An der alten Stadtmauer von Stolpen ist unbedingt ein Schatz vergraben. Es ist eine Stelle zwischen zwei Häusern (Wiegand und Schmidt). Wer nicht so einer von den neumodischen Besserwissern ist, der sieht nachts zwischen 12 und 1 Uhr eine stille, weiße Flamme in dem Garten stehen. Er muß aber an einem Sonntage geboren und an einem Palmsonntage getauft sein, sonst hilft's ihm nichts. Wenn er nun zu der weißen Flamme geht, so muß er sprechen: «Flamme, weiße, weiche komm, ich will dich erlösen, und du sollst mir deine Schätze geben.» Dann muß er die weiße Flamme in seine Arme schließen. Da wird aus der Flamme eine weiße Lilie. Wo die ihre Wurzeln hat, liegt der Schatz, und wenn man die Wurzeln ausgegraben hat, so steht eine weiße Jungfrau da, die muß man heiraten, und dazu kriegt man einen unendlichen Schatz.

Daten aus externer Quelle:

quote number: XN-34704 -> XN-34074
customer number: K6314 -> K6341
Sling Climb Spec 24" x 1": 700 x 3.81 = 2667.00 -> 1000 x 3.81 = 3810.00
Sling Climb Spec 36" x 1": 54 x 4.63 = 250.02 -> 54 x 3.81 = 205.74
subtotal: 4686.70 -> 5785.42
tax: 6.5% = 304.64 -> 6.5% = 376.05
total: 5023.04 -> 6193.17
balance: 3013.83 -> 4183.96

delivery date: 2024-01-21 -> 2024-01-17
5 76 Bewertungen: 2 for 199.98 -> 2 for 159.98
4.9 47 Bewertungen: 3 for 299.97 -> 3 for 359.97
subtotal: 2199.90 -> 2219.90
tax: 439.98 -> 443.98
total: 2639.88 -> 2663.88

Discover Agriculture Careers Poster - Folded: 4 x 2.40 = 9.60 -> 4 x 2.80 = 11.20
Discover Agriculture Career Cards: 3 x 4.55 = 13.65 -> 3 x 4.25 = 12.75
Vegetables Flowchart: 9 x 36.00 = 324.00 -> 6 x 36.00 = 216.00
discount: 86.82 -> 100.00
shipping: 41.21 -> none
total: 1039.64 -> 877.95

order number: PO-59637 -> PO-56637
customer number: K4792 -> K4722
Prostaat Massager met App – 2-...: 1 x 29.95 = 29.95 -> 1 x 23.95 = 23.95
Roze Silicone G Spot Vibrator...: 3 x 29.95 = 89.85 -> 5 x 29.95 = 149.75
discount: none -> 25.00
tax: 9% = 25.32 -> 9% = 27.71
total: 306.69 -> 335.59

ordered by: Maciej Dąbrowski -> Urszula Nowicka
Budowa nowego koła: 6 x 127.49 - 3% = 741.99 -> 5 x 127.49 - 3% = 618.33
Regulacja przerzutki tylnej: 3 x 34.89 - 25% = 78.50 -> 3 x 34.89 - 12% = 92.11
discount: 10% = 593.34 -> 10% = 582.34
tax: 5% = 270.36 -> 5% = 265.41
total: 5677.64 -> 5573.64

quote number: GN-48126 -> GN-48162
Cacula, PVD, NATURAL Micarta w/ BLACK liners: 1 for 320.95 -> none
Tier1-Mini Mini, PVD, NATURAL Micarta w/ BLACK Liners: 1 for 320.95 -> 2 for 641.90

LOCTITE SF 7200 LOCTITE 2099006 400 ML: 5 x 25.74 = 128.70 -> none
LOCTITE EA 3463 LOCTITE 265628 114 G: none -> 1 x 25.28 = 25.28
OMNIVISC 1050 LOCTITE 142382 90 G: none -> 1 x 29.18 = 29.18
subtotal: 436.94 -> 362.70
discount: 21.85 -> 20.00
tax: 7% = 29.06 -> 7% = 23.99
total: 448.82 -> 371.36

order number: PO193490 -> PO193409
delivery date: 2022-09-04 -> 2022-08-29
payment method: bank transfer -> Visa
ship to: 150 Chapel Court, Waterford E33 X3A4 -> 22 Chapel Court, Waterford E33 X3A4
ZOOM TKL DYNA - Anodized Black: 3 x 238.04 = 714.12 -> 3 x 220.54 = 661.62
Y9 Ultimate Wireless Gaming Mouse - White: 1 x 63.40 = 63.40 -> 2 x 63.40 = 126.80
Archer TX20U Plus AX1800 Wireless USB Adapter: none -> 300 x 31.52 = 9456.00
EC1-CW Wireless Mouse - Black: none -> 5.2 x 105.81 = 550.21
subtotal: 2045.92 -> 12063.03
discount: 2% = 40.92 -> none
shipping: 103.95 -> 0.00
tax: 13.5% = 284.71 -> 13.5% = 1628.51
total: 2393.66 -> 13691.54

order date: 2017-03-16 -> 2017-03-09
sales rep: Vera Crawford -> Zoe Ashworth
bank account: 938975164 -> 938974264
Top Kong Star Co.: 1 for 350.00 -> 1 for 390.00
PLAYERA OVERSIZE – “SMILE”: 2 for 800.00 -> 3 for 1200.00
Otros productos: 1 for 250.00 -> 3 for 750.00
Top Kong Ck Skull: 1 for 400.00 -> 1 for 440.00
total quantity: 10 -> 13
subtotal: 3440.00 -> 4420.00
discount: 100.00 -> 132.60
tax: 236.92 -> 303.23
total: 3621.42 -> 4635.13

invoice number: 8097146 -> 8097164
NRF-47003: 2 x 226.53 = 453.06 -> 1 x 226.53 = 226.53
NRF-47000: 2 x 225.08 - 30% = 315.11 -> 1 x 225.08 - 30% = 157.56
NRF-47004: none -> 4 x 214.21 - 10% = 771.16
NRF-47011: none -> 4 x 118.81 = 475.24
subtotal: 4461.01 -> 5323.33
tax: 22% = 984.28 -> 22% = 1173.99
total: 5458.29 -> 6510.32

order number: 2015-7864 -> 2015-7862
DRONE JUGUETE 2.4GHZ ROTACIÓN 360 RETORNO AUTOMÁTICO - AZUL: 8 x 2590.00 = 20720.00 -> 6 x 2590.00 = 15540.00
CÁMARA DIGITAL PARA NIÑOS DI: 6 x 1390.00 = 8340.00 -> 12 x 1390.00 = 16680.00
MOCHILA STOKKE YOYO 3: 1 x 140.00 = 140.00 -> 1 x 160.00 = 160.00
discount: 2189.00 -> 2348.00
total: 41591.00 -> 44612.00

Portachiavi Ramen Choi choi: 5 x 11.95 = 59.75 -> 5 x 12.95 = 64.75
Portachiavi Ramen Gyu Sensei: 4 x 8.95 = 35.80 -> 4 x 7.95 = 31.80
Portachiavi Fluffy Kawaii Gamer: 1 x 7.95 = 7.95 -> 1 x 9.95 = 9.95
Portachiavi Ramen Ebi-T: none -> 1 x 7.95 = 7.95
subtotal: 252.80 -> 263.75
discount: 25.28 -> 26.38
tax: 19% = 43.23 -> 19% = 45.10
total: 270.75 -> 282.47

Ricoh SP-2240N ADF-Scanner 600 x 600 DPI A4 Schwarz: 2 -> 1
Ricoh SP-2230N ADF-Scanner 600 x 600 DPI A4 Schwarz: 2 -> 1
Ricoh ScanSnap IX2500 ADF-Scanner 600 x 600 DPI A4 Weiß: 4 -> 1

Wie die verwunschene Jungfrau hierher kommt und warum sie den Schatz bewachen muß, weiß niemand. Manche sagen, daß es ein Bürgermädchen sei, die mit all ihrem Golde ihren Liebsten freikaufen wollte, den die Kroaten gefangen hatten. Beim Sprung über die Mauer sei sie verunglückt. Andere wieder meinen, es sei die Gräfin Cosel oder ein adeliges Fräulein aus der Zeit, da nur eine Burg, aber keine Stadt hier gestanden hat.

Leute, die am Palmsonntage geboren sind, und zwar während des Mittagslautens, haben auch um die Flamme eine weiße Gestalt schreiten sehen, die eine Kerze in der Hand hielt. Das würde nun eher darauf deuten, daß die Gräfin Cosel ihre Schätze, die sie in sichere Verstecke gebracht hat, sucht. (Vgl. über die Cosel Nr. 5.)